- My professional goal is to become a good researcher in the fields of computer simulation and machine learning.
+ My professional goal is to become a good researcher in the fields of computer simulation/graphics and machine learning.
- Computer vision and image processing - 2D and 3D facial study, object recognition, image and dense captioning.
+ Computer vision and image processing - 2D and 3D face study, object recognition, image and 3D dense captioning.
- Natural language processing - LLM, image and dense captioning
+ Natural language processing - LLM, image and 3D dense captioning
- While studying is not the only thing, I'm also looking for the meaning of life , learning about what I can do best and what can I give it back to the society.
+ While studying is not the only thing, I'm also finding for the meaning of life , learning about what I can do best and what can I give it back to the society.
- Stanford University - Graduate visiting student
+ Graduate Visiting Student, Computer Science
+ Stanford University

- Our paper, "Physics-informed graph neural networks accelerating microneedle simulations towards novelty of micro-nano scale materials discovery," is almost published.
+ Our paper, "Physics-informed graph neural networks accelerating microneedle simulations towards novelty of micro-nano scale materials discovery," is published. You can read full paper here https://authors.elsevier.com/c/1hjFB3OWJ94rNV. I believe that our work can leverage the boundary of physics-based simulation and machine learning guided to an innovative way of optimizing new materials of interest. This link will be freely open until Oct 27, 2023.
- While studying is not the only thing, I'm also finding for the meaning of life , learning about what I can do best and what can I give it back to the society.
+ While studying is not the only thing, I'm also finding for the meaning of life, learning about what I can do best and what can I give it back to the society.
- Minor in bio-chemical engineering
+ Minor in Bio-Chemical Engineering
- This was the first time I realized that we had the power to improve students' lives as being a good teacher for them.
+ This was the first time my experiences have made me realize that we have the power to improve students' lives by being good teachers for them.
□ □ □ □ □ □ □
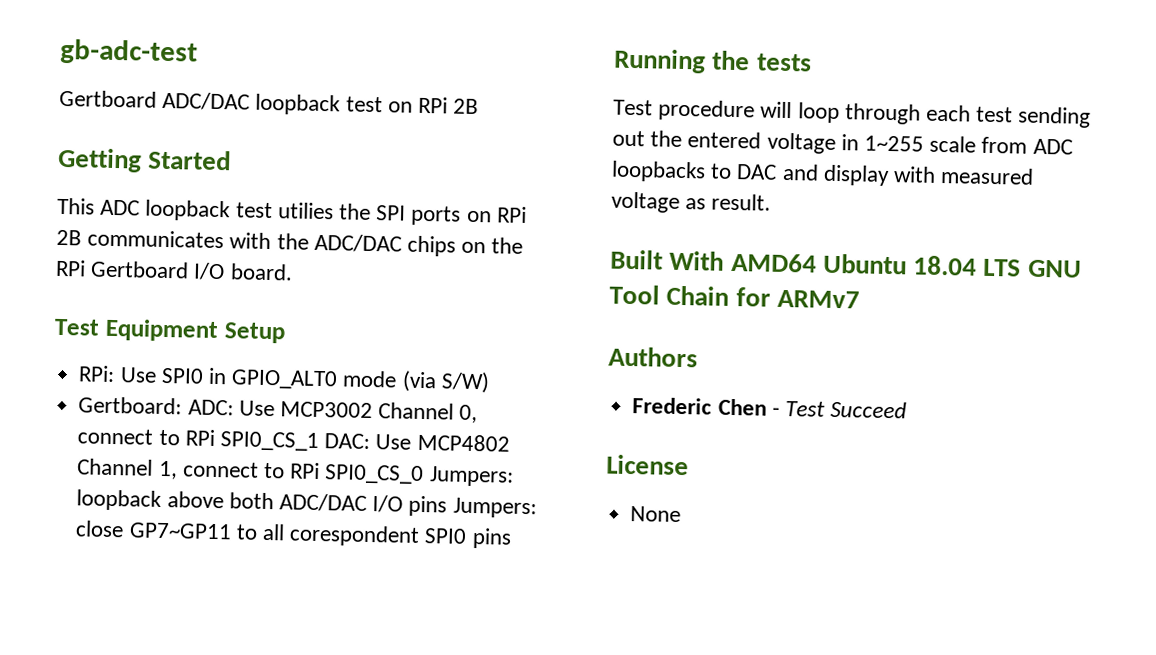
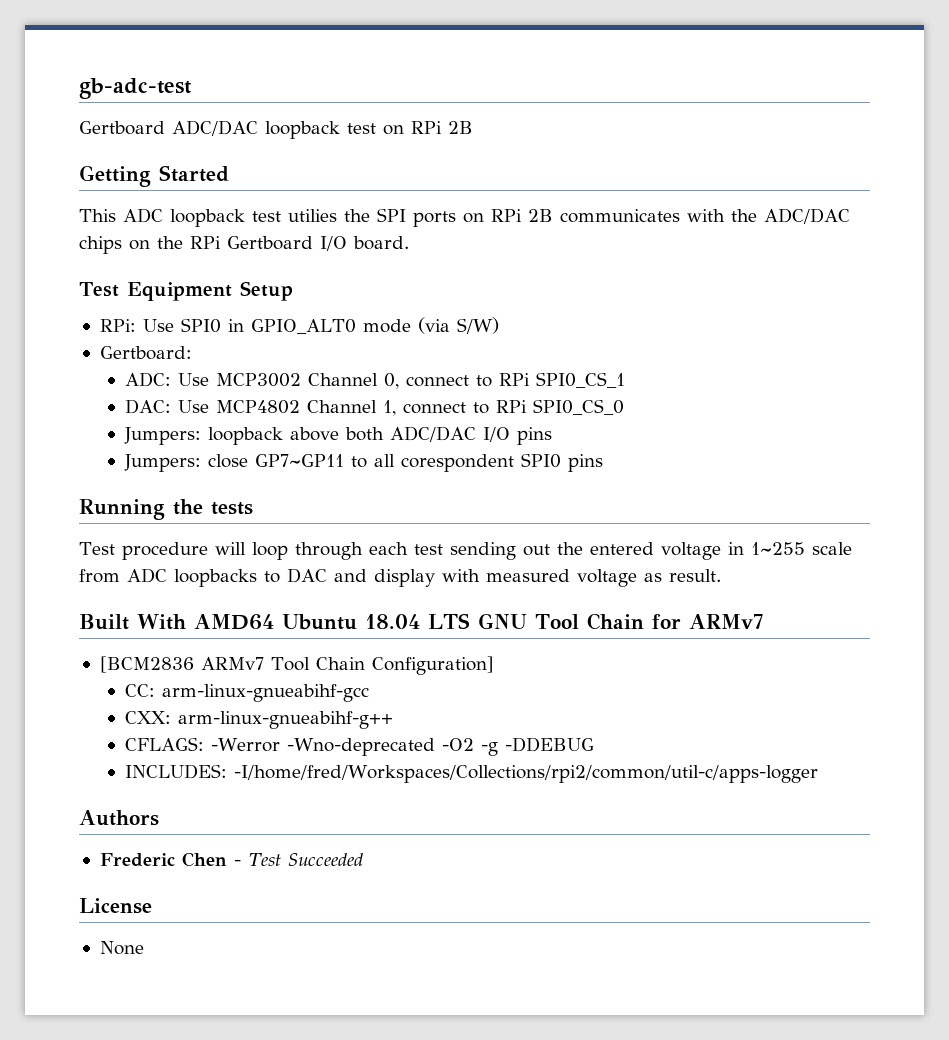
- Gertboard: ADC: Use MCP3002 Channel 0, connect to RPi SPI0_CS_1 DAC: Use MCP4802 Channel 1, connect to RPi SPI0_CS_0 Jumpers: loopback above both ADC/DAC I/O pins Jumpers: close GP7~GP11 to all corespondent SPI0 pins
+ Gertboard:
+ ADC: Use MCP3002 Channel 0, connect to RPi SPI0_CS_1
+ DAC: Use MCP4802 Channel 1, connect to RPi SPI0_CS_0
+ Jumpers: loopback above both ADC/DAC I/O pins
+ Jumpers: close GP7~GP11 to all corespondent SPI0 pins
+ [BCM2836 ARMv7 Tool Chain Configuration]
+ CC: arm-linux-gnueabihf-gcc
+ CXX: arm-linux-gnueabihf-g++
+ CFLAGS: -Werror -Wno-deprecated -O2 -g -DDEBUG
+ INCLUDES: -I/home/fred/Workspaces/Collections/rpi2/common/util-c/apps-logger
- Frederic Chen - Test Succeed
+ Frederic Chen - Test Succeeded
□ □ □ □ □ □ □
Problem details -
Retype, in the same exact form, the lines of the material above from the line holding "- Minor in bio-chemical engineering" through the line holding "teachers for them.".

Answer box -
- Minor in bio-chemical engineering
+ Minor in Bio-Chemical Engineering
- This was the first time I realized that we had the power to improve students' lives as being a good teacher for them.
+ This was the first time my experiences have made me realize that we have the power to improve students' lives by being good teachers for them.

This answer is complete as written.